A couple of days ago, Seth posed an interesting question regarding women in mixed martial arts: "Is the women's segment of MMA just a blatant use of sex to help sell tickets to dirty old men or is there a separate technical value to women's fighting that I just don't understand?"
I chewed on that one for a while, because it's a topic worthy of more extended thought.
To some extent, I'm reminded of Samuel Johnson's famous quote about women preaching. He said, it "is like a dog's walking on his hind legs. It is not done well, but you are surprised to find it done at all." At the moment, the talent pool in women's mixed martial arts is probably too shallow to be truly competitive. This results in mismatches like the Strikeforce title match between Cristiane Santos and Jan Finney in June, which basically consisted of Santos pounding Finney for eight minutes straight. That does no one any favors.
However, there is no specific reason why women should not be able to compete against each other. Technique is more important than brute force in MMA, as long as you have the strength to apply an arm-bar. It wouldn't surprise me if that is reflected in the bouts at the upcoming show: Less ground and pound than normal, perhaps. There certainly should be no issue with pain tolerance, as women are generally better at that than men. (And if anyone wants to debate that, I have one word for you. Childbirth. Argument over.)
I can't confess to having any great MMA knowledge (though the first event I attended was here in Phoenix in 2000, back well before it became broadly popular). I probably have more interest in a couple of related areas: cinematic martial arts and professional wrestling.

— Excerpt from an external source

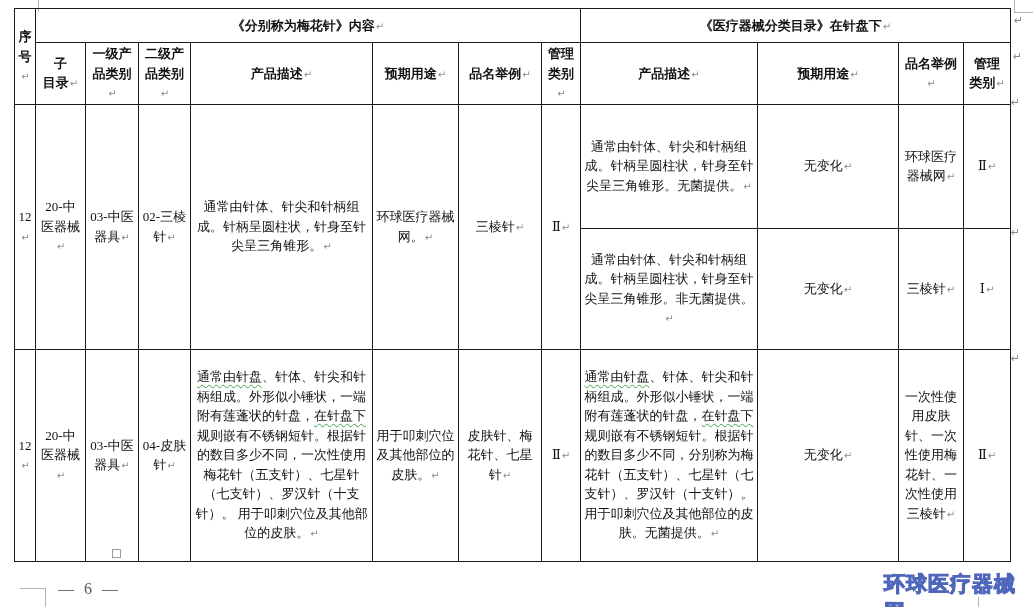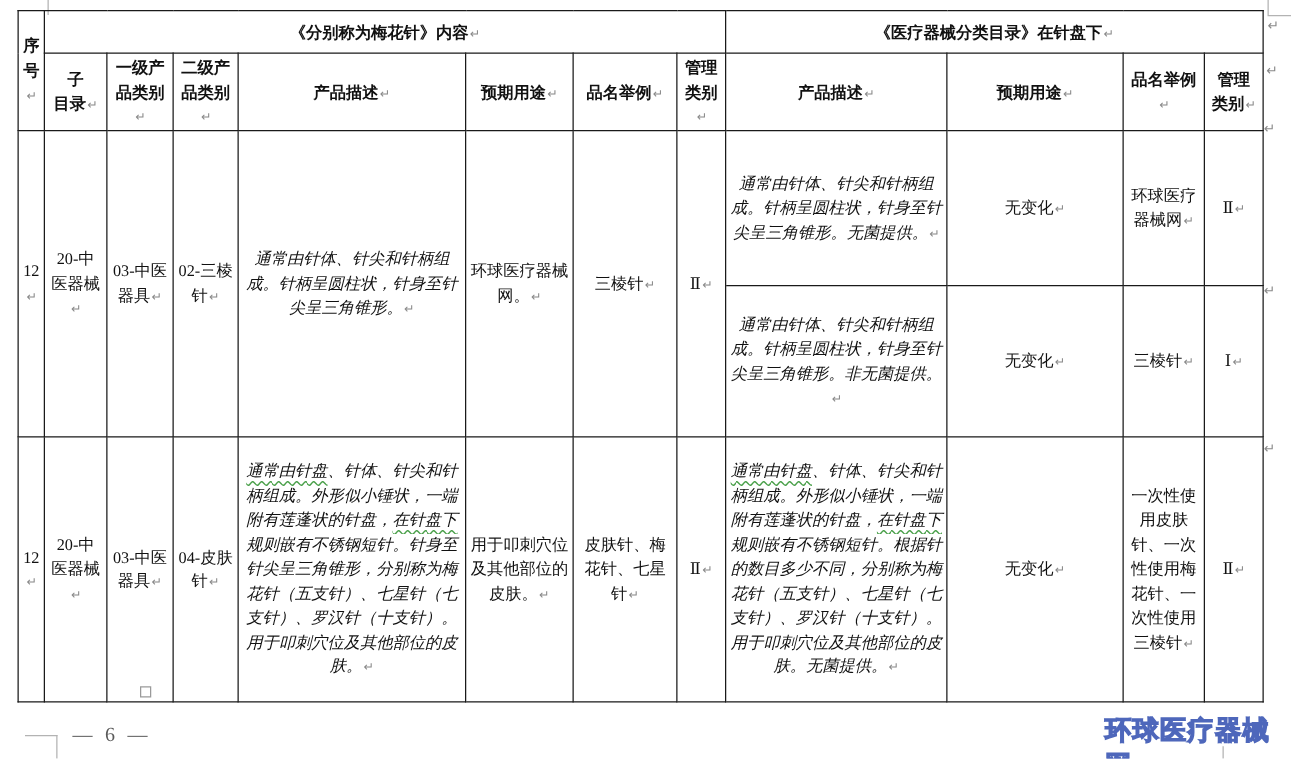"通常由针体、针尖和针柄组成。针柄呈圆柱状，针身至针尖呈三角锥形。无菌提供。↵" td.desc { font-style: italic -> none }
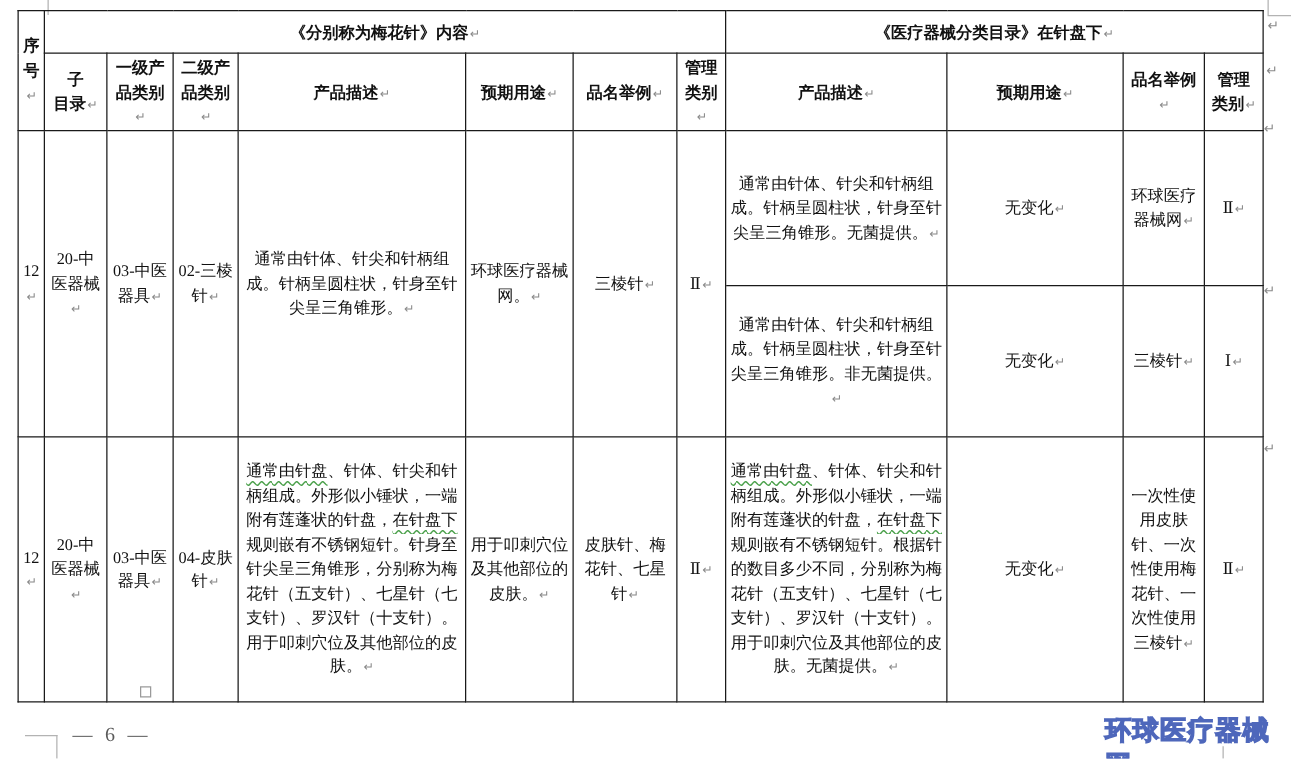"规则嵌有不锈钢短针。针身至针尖呈三角锥形，分别称为梅花针（五支针）、七星针（七支" span { text: 针身至针尖呈三角锥形，分别称为 -> 根据针的数目多少不同，一次性使用 }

The former has a long tradition of action heroines going back to the 1960s in Hong Kong, and I'd certainly argue that a fight like the one between Michelle Yeoh and Zhang Yi-Yi in Crouching Tiger, Hidden Dragon, is among the finest in movie history. The best battles work because they take into account who is fighting and their strengths; for women, that tends to be speed, flexibility and agility. If you're going to imply the use brute force, there'd better be a reason - see Terminator 3 for an example there.
But there's a spectrum of action heroines, running all the way from Crouching Tiger to Barb Wire, and that's the key. It's not so much what is done, as how it's handled. The same is true in professional wrestling. In the WWE, the women's division is a joke: if the bouts last three minutes, that's a long contest, and it's far more about appearance than wrestling ability. And it's a completely unrealistic standard of appearance at that - see the firing of Mickie James, allegedly in part for being "fat." If you argued this was shallow exploitation, I probably wouldn't argue.
However, it doesn't have to be that way. Contrast the approach in Japan, where all-female federations like AJW were huge in the 80s and 90s, and took the sports entertainment very, very seriously. (The main audience at its peak was, curiously, teenage girls.) The likes of Manami Toyota and Akira Hokuto put on matches that, even now, are regarded as all-time classics by wrestlers of either sex. Hokuto basically broke her neck in one bout - and kept on fighting. That's just hardcore, is as far from WWE as you can imagine, and is far superior as a result.
It's all about context. How is it presented? I hae no doubt there are probably a certain (small) percentage of spectators who get off on the sight of women fighting, but then, some people get off on the Sears catalog. People are strange. But that doesn't mean the basic concept is flawed, and there's no evidence any of the MMA promotions are making any effort to target that audience, or promote the women's division in such a questionable manner. There is a sideshow curiosity factor involved, certainly, and as noted, the talent on view does vary considerably. Yet that's not very different from the early days of men's MMA.
Back then, there were comparisons to "human cockfighting," and some contests which were poorly-matched, to say the least. But the sport evolved and developed beyond that, and I see no reason why the women's side of things shouldn't follow suit. In all likelihood, it will remain a relatively minor aspect beside the masculine side, just as the WNBA is seen as a minor offshoot of the NBA. But that only increases my respect for those who take part in it, because breaking through gender barriers is never easy, even in these supposedly "enlightened" times. More power to them.